Pulse Secure VPN Endpoints

Pulse Secure VPN Endpoints

Pulse Secure “Pulse Connect Secure” VPN describes itself as:

a seamless, cost-effective, SSL VPN solution for remote and mobile users from any web-enabled device to corporate resources

So, it's no surprise it is used by Enterprises but also Governments around the world.

On August 22, 2019, our honeypots started detecting mass scanning activity targeting Pulse Secure “Pulse Connect Secure” VPN server endpoints vulnerable to CVE-2019-11510. This vulnerability was addressed by Pulse Secure on 24th April 2019.

In Pulse Secure Pulse Connect Secure (PCS) before 8.1R15.1, 8.2 before 8.2R12.1, 8.3 before 8.3R7.1, and 9.0 before 9.0R3.4, an unauthenticated remote attacker can send a specially crafted URI to perform an arbitrary file reading vulnerability .

In a summary, it allows unauthenticated attackers to read sensitive information like private keys and user passwords; Having access to those credentials, attackers could then take advantage of CVE-2019-11539, allowing attackers to gain access inside private VPN networks.

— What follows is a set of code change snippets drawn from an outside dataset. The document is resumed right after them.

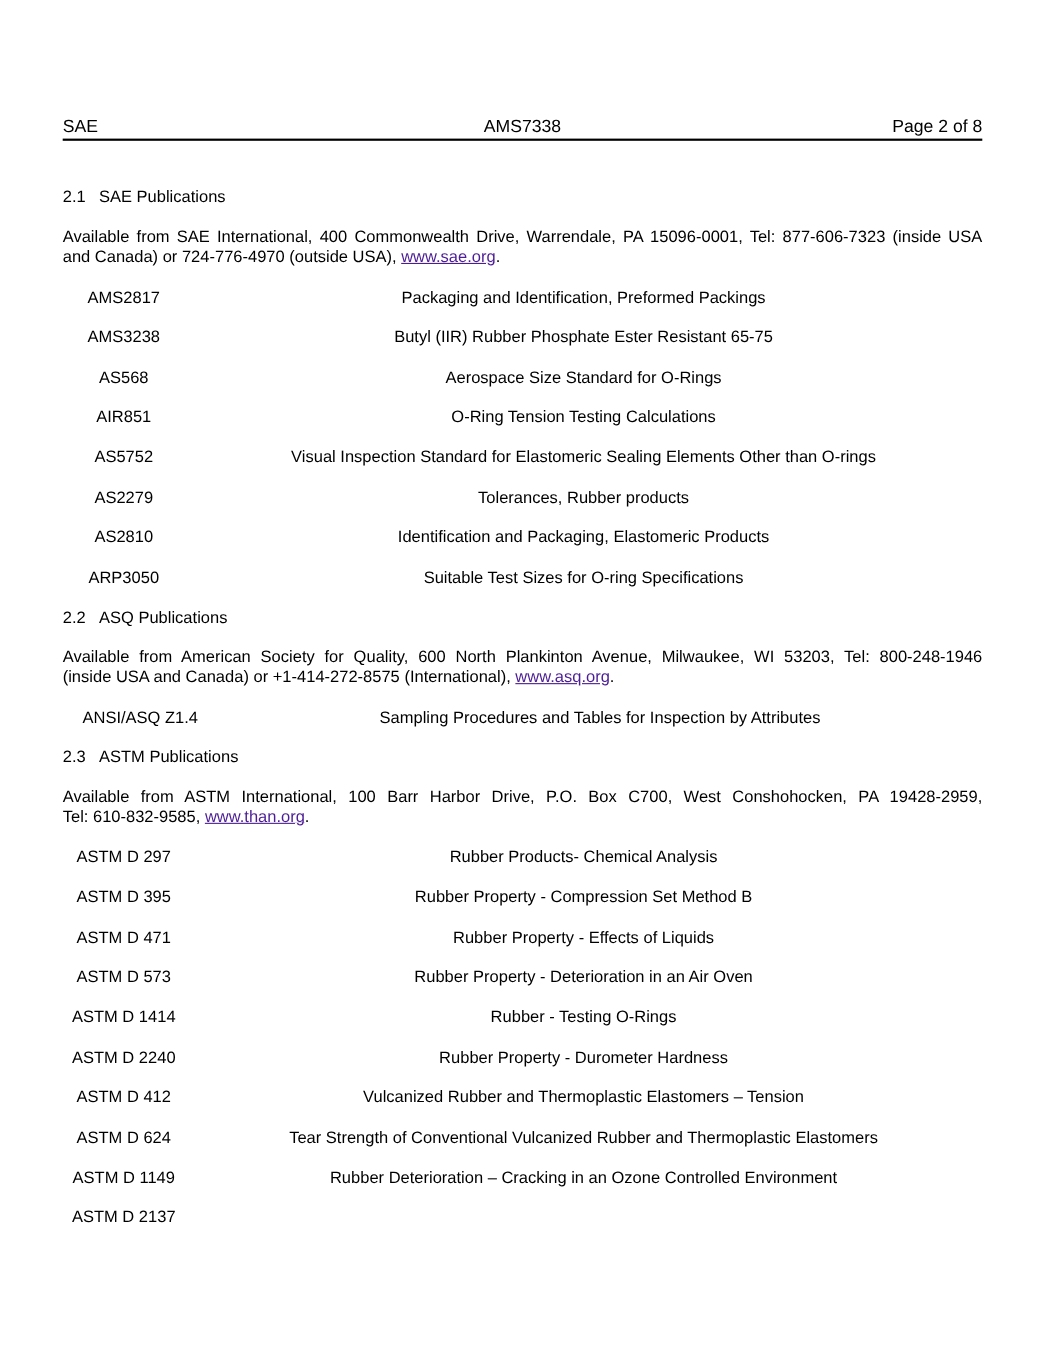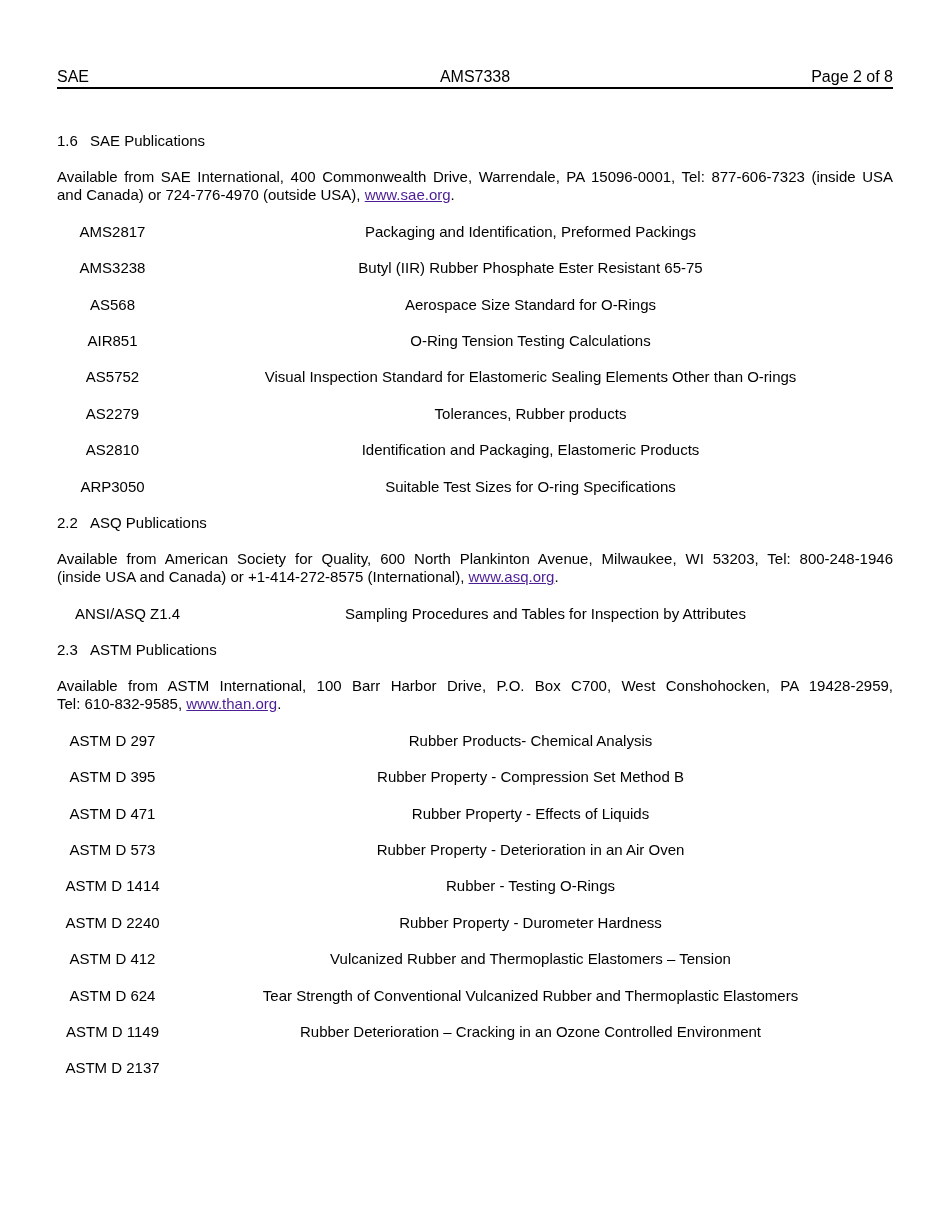--- a/index.html
+++ b/index.html
@@ -25,7 +25,7 @@
   }
   .doc-header > span { flex: 1 1 0; }
   .h-center { text-align: center; }
-  .h-right { text-align: right; }
+  .h-right { text-align: right; margin-top: 39px; }
 
   .heading {
     display: flex;

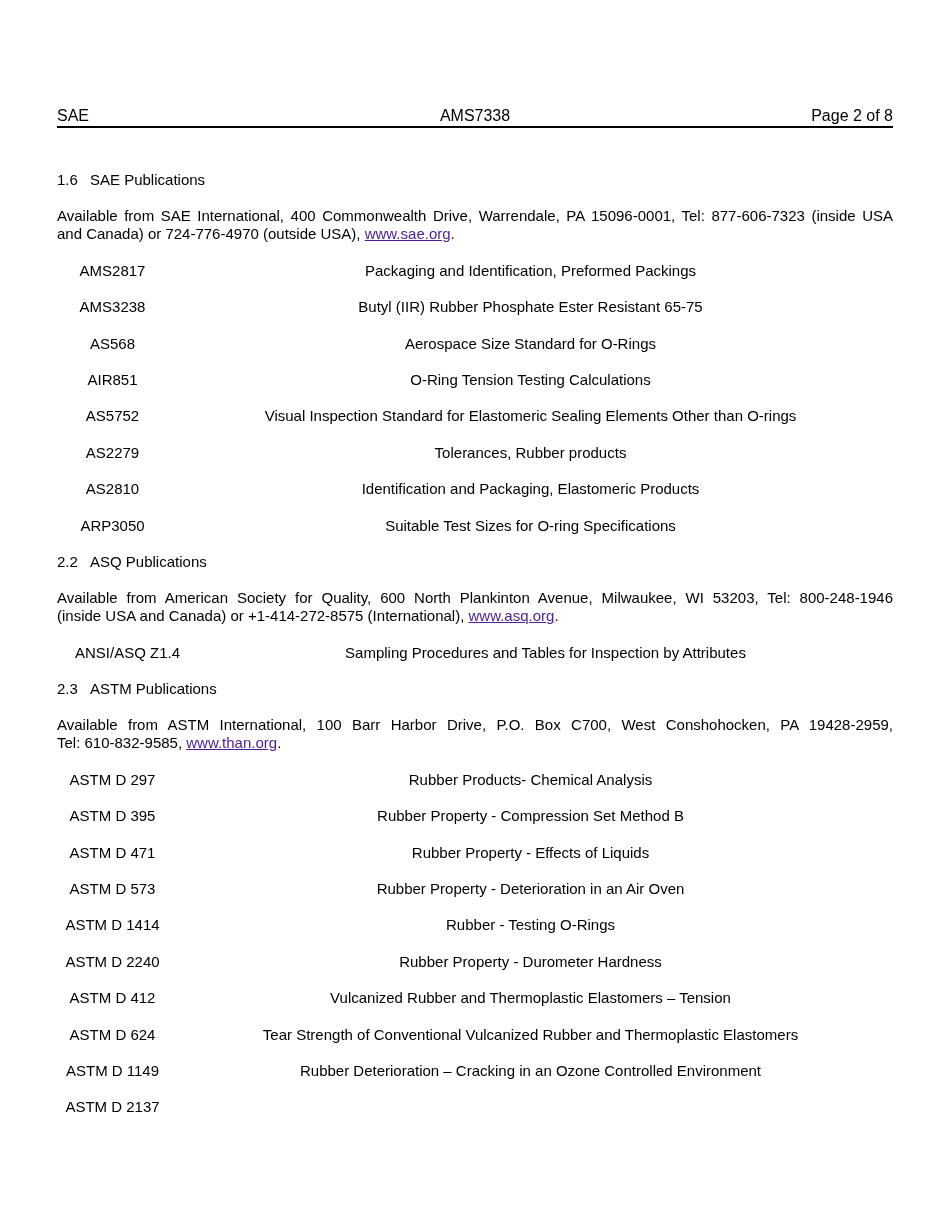--- a/index.html
+++ b/index.html
@@ -71,7 +71,7 @@
   <main>
 
     <div class="heading first">
-      <span class="sec-num">1.6</span>
+      <span class="sec-num">2.1</span>
       <span class="sec-title">SAE Publications</span>
     </div>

Pulse Secure VPN Endpoints

In the last week of August we ran a worldwide scan to understand the versions of the exposed Pulse Secure VPN Endpoints. Based on a simple HTTPS Request on port 443, this is the data gathered:

Query: port:443 AND DSSETUP_CLIENT_VERSION_PULSE

Top 20 Pulse VPN Versions Detected

Version Count
8.3.7.1933 12318
9.0.4.1731 3045
9.1.2.901 2326
8.2.12.1223 2019
9.0.3.1667 1846
8.3.4.1161 1517
8.3.5.1491 1405
9.1.1.607 1248
9.0.4.1821 870
8.3.6.1769 798
8.3.3.1021 652
8.2.5.869 636
8.2.6.977 626
8.2.7.1025 613
9.0.3.1599 562
9.0.2.1421 416
8.3.2.903 360
8.3.1.755 300
9.0.1.571 298
8.2.8.1075 279

Organizations (Based on Reverse DNS)

Parent Domain Count
akamaitechnologies.com 3465
rima-tde.net 325
expedient.com 301
comcastbusiness.net 245
amazonaws.com 211
virtela.net 202
hinet.net 167
rr.com 129
ucom.ne.jp 113
belgacom.be 111
bezeqint.net 99
vectant.ne.jp 88
qwest.net 86
sfr.net 69
ocn.ne.jp 68
lightower.net 67
kpn.net 65
accenture.com 51
cox.net 49
vsnl.net.in 49

On a final note, Organizations should ensure their systems are patched As Soon As Possible.